● **WORK INSTRUCTIONS**:
Retype every entry below exactly as it stands.

━━ DATA ━━

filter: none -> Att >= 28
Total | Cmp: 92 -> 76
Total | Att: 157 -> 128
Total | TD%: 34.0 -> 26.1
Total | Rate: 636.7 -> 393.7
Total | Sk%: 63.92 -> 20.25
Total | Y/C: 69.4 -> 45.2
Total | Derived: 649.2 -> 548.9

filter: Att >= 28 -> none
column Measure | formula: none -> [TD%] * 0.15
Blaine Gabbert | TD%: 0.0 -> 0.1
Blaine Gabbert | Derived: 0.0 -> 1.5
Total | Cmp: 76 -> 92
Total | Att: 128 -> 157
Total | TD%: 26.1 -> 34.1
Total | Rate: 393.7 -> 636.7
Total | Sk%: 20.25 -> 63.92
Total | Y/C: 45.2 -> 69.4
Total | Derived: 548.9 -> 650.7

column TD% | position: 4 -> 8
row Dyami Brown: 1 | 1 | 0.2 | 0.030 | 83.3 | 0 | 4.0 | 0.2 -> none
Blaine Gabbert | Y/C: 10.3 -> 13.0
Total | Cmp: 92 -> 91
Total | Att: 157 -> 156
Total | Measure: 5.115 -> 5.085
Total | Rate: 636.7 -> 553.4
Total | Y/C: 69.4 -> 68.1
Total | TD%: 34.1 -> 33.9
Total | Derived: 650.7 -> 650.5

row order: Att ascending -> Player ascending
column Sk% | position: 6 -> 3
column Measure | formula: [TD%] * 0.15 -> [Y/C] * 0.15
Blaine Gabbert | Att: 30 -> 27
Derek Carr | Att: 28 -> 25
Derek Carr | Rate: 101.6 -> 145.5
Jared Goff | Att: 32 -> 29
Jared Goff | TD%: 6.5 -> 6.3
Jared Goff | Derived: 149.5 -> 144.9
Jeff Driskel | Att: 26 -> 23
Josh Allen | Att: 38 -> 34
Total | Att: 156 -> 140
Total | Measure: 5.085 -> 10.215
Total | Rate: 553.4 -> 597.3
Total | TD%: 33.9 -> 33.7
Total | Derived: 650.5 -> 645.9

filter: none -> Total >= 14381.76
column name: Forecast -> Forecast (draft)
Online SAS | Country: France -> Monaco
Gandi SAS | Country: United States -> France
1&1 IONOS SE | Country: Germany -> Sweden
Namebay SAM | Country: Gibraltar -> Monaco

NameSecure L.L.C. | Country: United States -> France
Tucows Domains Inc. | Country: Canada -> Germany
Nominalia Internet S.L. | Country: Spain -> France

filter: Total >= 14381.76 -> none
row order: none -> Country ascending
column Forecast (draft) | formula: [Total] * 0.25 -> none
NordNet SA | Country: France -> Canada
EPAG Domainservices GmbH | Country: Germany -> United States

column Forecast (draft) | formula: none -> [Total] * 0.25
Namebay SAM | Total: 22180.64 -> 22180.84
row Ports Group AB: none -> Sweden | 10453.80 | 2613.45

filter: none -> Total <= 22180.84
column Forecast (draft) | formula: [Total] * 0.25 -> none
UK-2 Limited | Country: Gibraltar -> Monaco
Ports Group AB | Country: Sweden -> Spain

━━━

● **OUTPUT OF THE TASK**:
filter: none -> Att >= 28
Total | Cmp: 92 -> 76
Total | Att: 157 -> 128
Total | TD%: 34.0 -> 26.1
Total | Rate: 636.7 -> 393.7
Total | Sk%: 63.92 -> 20.25
Total | Y/C: 69.4 -> 45.2
Total | Derived: 649.2 -> 548.9

filter: Att >= 28 -> none
column Measure | formula: none -> [TD%] * 0.15
Blaine Gabbert | TD%: 0.0 -> 0.1
Blaine Gabbert | Derived: 0.0 -> 1.5
Total | Cmp: 76 -> 92
Total | Att: 128 -> 157
Total | TD%: 26.1 -> 34.1
Total | Rate: 393.7 -> 636.7
Total | Sk%: 20.25 -> 63.92
Total | Y/C: 45.2 -> 69.4
Total | Derived: 548.9 -> 650.7

column TD% | position: 4 -> 8
row Dyami Brown: 1 | 1 | 0.2 | 0.030 | 83.3 | 0 | 4.0 | 0.2 -> none
Blaine Gabbert | Y/C: 10.3 -> 13.0
Total | Cmp: 92 -> 91
Total | Att: 157 -> 156
Total | Measure: 5.115 -> 5.085
Total | Rate: 636.7 -> 553.4
Total | Y/C: 69.4 -> 68.1
Total | TD%: 34.1 -> 33.9
Total | Derived: 650.7 -> 650.5

row order: Att ascending -> Player ascending
column Sk% | position: 6 -> 3
column Measure | formula: [TD%] * 0.15 -> [Y/C] * 0.15
Blaine Gabbert | Att: 30 -> 27
Derek Carr | Att: 28 -> 25
Derek Carr | Rate: 101.6 -> 145.5
Jared Goff | Att: 32 -> 29
Jared Goff | TD%: 6.5 -> 6.3
Jared Goff | Derived: 149.5 -> 144.9
Jeff Driskel | Att: 26 -> 23
Josh Allen | Att: 38 -> 34
Total | Att: 156 -> 140
Total | Measure: 5.085 -> 10.215
Total | Rate: 553.4 -> 597.3
Total | TD%: 33.9 -> 33.7
Total | Derived: 650.5 -> 645.9

filter: none -> Total >= 14381.76
column name: Forecast -> Forecast (draft)
Online SAS | Country: France -> Monaco
Gandi SAS | Country: United States -> France
1&1 IONOS SE | Country: Germany -> Sweden
Namebay SAM | Country: Gibraltar -> Monaco

NameSecure L.L.C. | Country: United States -> France
Tucows Domains Inc. | Country: Canada -> Germany
Nominalia Internet S.L. | Country: Spain -> France

filter: Total >= 14381.76 -> none
row order: none -> Country ascending
column Forecast (draft) | formula: [Total] * 0.25 -> none
NordNet SA | Country: France -> Canada
EPAG Domainservices GmbH | Country: Germany -> United States

column Forecast (draft) | formula: none -> [Total] * 0.25
Namebay SAM | Total: 22180.64 -> 22180.84
row Ports Group AB: none -> Sweden | 10453.80 | 2613.45

filter: none -> Total <= 22180.84
column Forecast (draft) | formula: [Total] * 0.25 -> none
UK-2 Limited | Country: Gibraltar -> Monaco
Ports Group AB | Country: Sweden -> Spain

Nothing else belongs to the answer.